Stauffer agrees with this sentiment.

That’s why it’s so important for cities and governments to invest in startups, even if they feel they’re late to the game. They should all realize that startups will create jobs. And not every startup will be an Uber or an Airbnb, which is okay. But if you don’t invest in it, you’ll never get the opportunity.

Find a niche

The emerging startup hubs that have been most successful in attracting tech talent and founders are those which have focused on their unique offering. And this doesn’t necessarily have to be tech related, it could be anything from climate to local taxes, access to local universities and communities, or anything that makes the location different.

Take the city of Las Vegas, which has been working with Dealroom to better understand its startup ecosystem and grow it ambitiously — which seems to be working. “The city of Las Vegas has taken an active role in diversifying the local economy — and encouraging the growth of startups and venture capital helps do that,” Jeff Saling, founder of StartupNV, Nevada’s state-wide startup incubator, tells TNW.

Interestingly, the growth of Las Vegas as a tech hub seems to be independent from specializing or fostering a specific vertical. “We’ve made no effort to screen out particular technologies or industry verticals. Instead we favor ‘scalable’ startups without regard for the industry vertical,” Saling writes.

The attractiveness then seems to be driven by other factors. Saling said,

Over time, we’re seeing citizens and visitors take interest in things outside of our strong suits (entertainment, great food, gaming, hospitality, tourism) – and that’s exciting. New arrivals are seeking the ‘livability’ of Las Vegas – and when you add in the things we’re famous for, it can be mind blowing.

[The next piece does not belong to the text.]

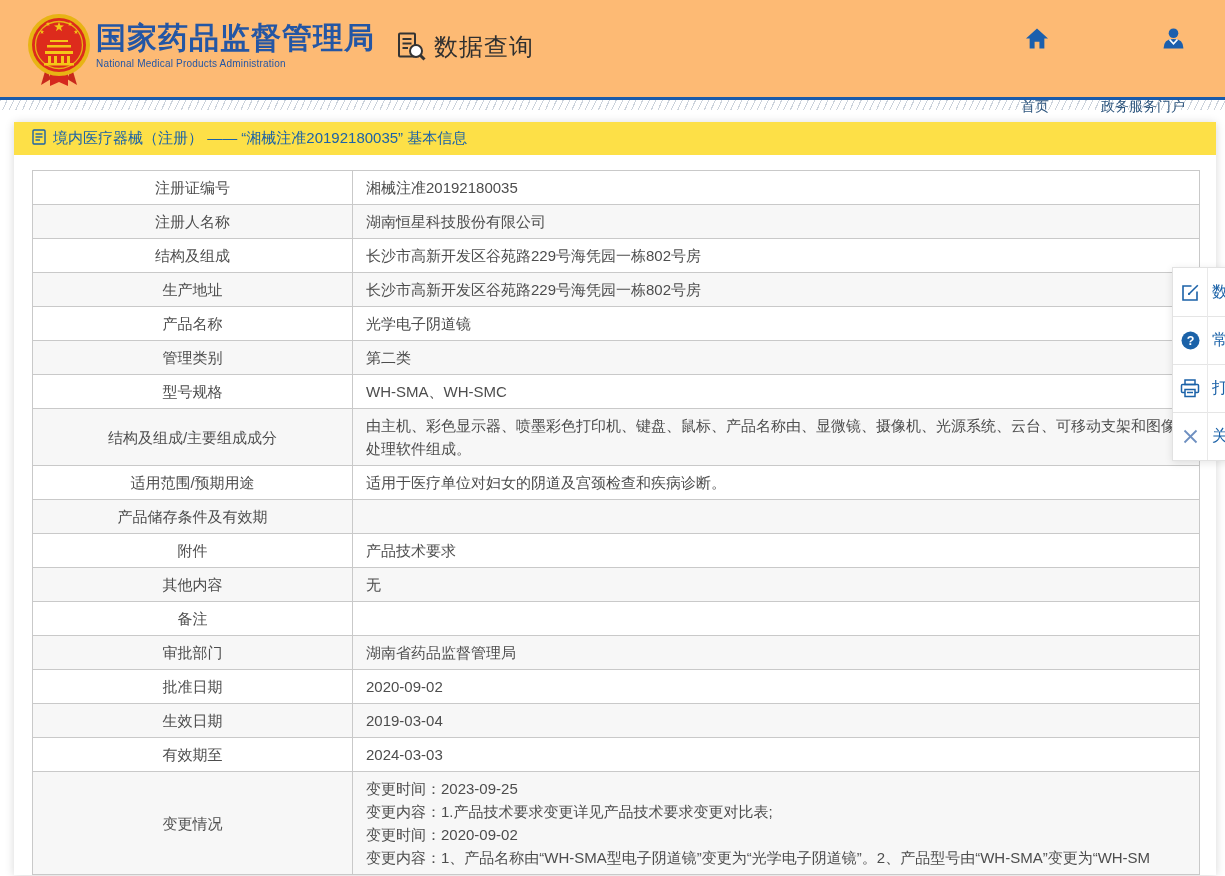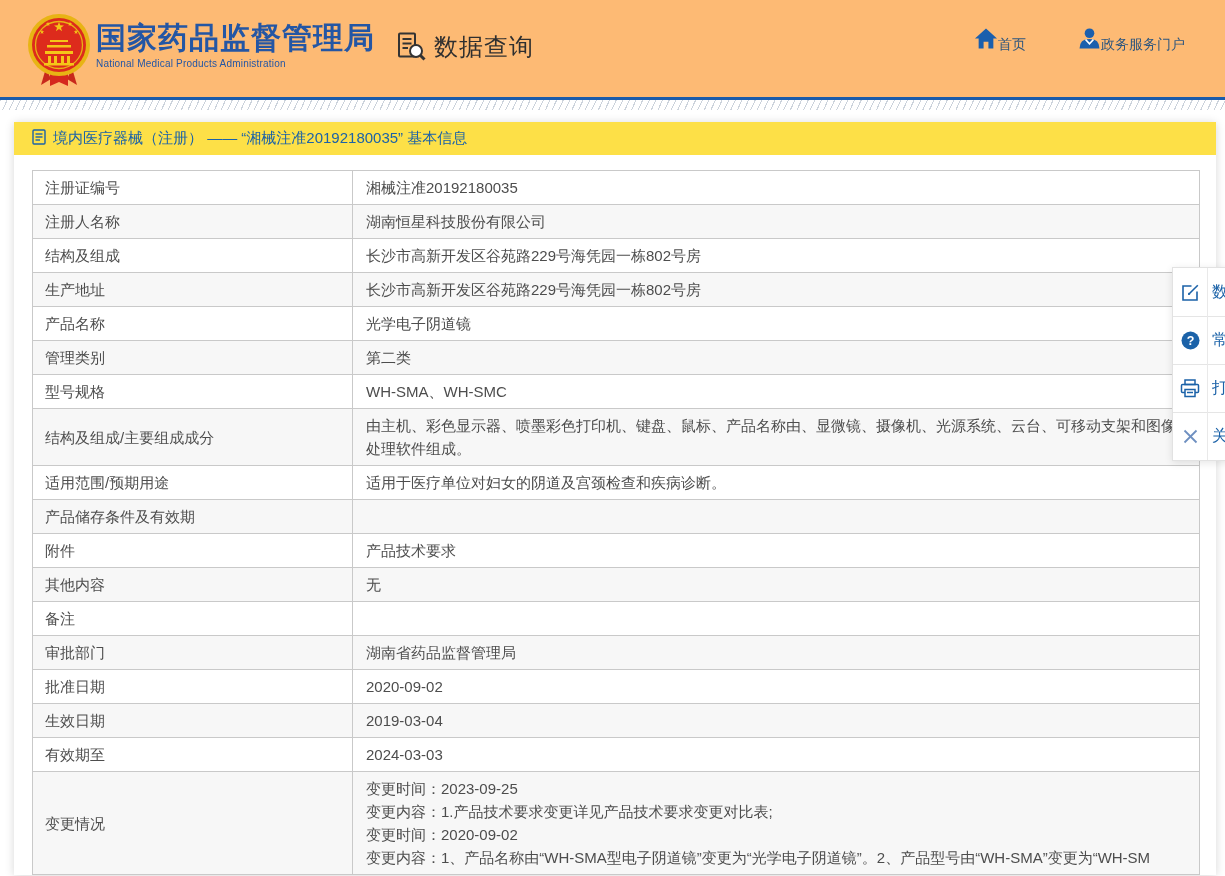"首页" .nav-item { align-items: flex-start -> flex-end; flex-direction: row -> column; gap: none -> 37px }
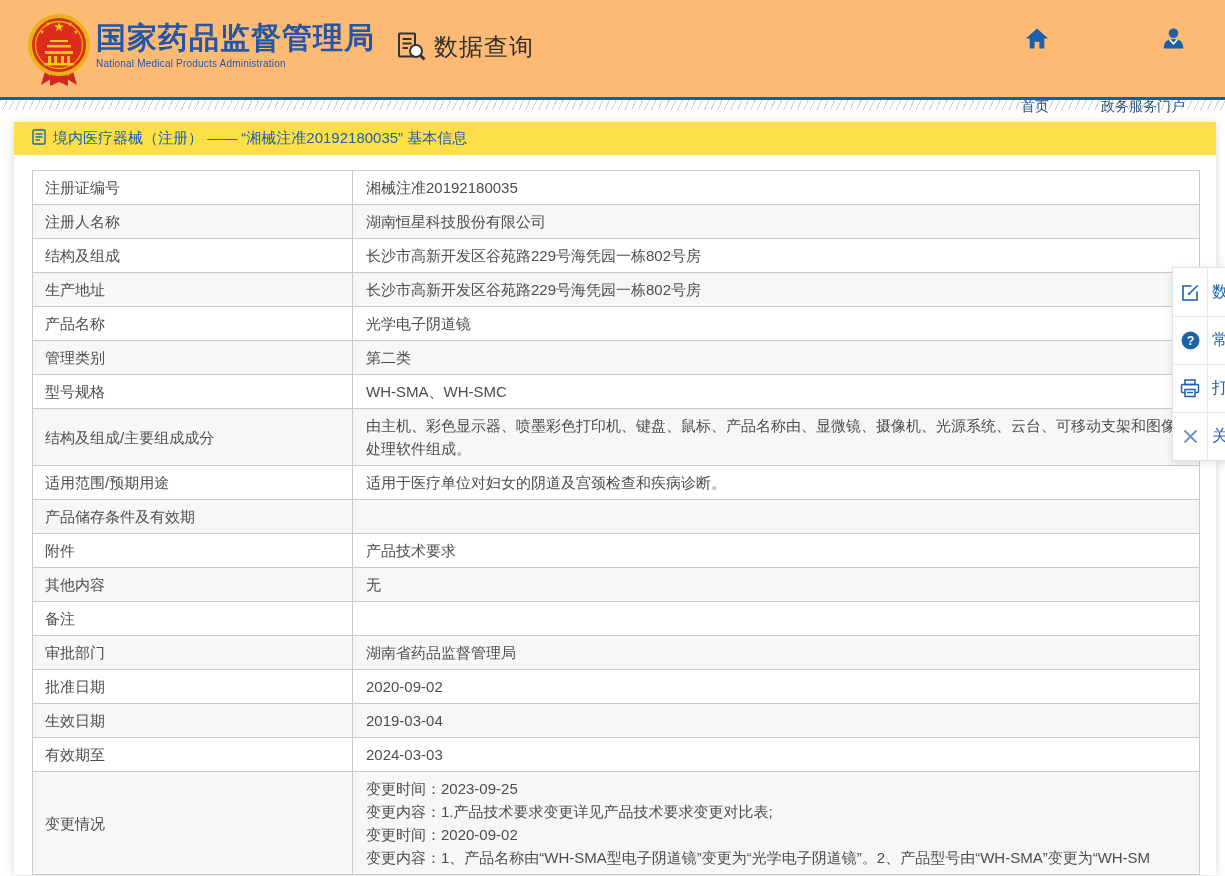"注册证编号" table.info th { text-align: left -> center }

Another good example of a city making use of its unique features is Atlanta. The city has put in huge efforts to create a tech ecosystem that, “prioritizes access to capital for black and brown communities.” This investment has paid off. According to the Sifted report, Atlanta stands to produce over 29 unicorns in the upcoming years, with a percentage of African-American tech workers that exceed the national average by more than 10x.

For too long now major cities have been the sole beneficiaries of the tech boom and the drivers of innovation. But the decentralization of capital, tech workers, and startups are providing new opportunities to spur economic growth across the country. It’s uncertain what the long term impact of decentralization in the US could be (Greater resistance to economic disruptors like Covid? More equal wealth distribution? An increased rate of innovation?) But what is clear is that those cities ready to take advantage of this momentum will come out on top.